◆ Work instruction ◆
When you reach the line with "Jul-24: 18 -> none" in the listing below, transcribe it and each line after it up to and including the line with "2025-08: none -> 13.6", exactly and with nothing else.

◆ Data records ◆
____________________
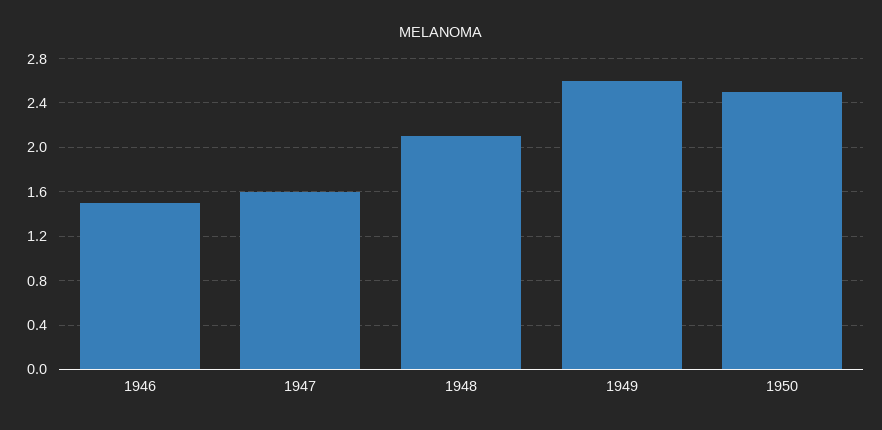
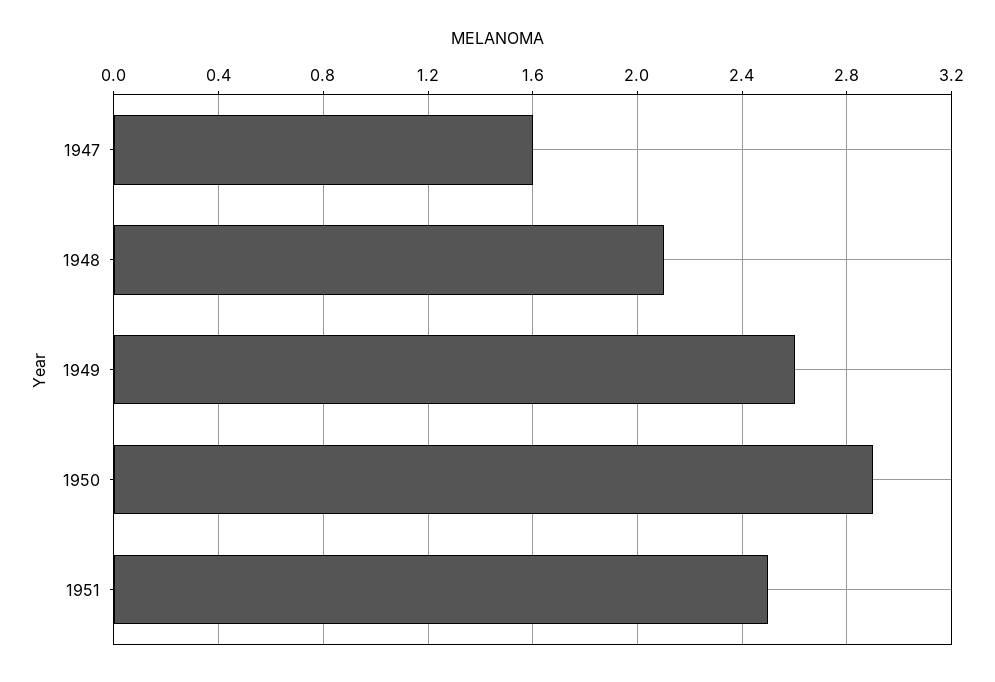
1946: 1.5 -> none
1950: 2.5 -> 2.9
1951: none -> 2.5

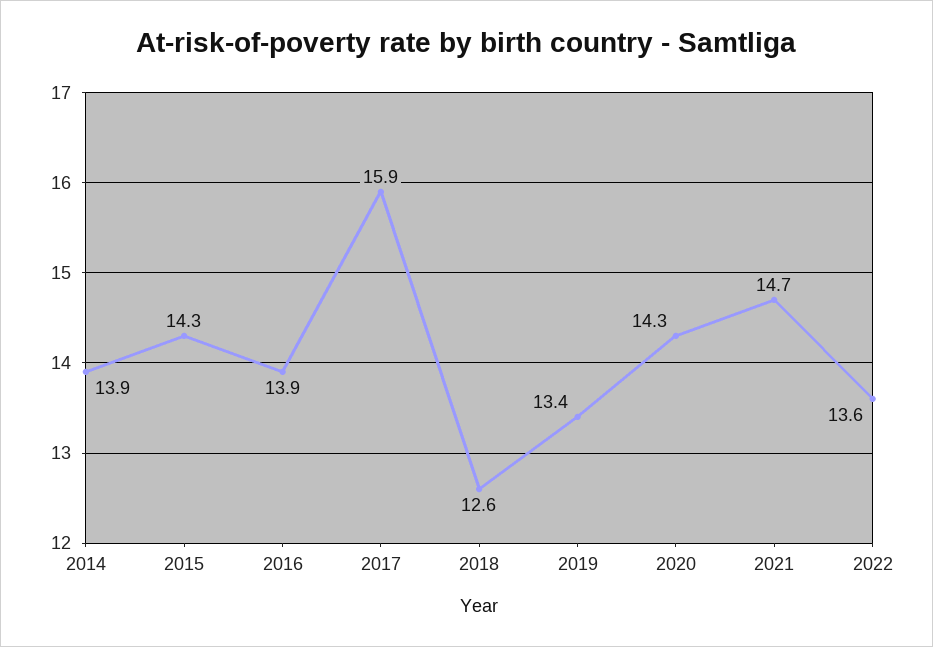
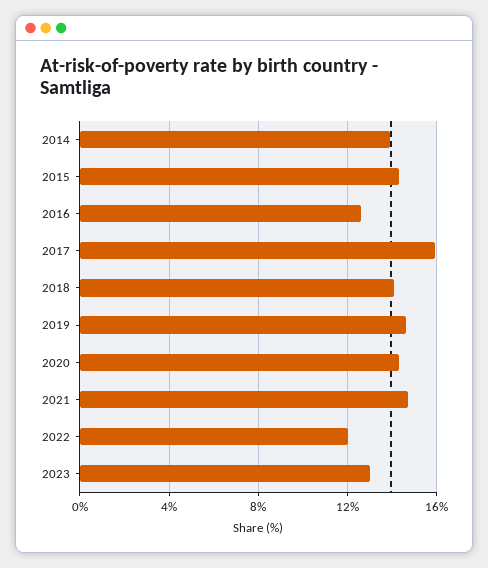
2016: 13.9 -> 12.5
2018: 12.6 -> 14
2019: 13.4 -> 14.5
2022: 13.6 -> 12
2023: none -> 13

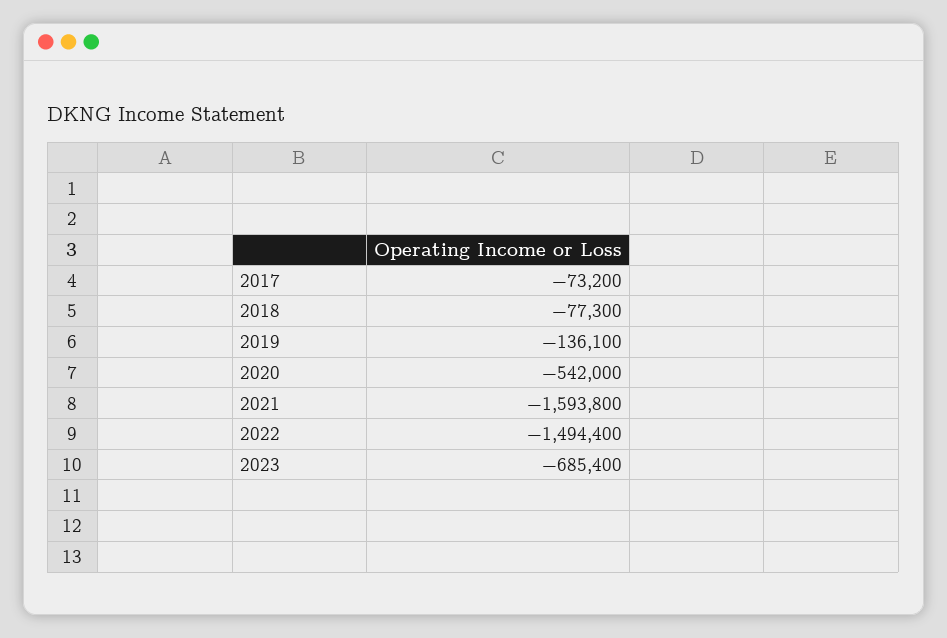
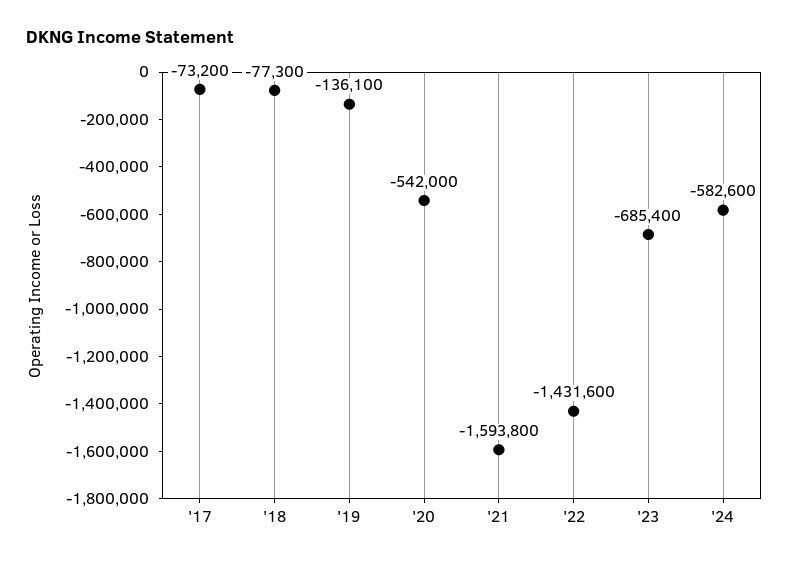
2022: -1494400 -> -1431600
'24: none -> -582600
____________________
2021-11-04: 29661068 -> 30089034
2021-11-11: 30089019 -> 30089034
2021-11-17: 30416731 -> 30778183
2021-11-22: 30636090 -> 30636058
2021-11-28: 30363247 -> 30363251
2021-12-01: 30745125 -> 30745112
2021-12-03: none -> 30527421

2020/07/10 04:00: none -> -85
____________________
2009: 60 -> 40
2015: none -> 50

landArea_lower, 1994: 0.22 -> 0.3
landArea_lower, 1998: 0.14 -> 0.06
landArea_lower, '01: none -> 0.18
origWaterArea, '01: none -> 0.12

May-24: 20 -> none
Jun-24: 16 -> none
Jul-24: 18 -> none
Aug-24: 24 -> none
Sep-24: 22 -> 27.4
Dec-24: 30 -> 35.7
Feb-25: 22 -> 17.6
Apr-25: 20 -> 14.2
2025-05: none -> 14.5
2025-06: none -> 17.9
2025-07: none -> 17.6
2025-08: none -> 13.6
____________________
◆ Solution to this problem ◆
Jul-24: 18 -> none
Aug-24: 24 -> none
Sep-24: 22 -> 27.4
Dec-24: 30 -> 35.7
Feb-25: 22 -> 17.6
Apr-25: 20 -> 14.2
2025-05: none -> 14.5
2025-06: none -> 17.9
2025-07: none -> 17.6
2025-08: none -> 13.6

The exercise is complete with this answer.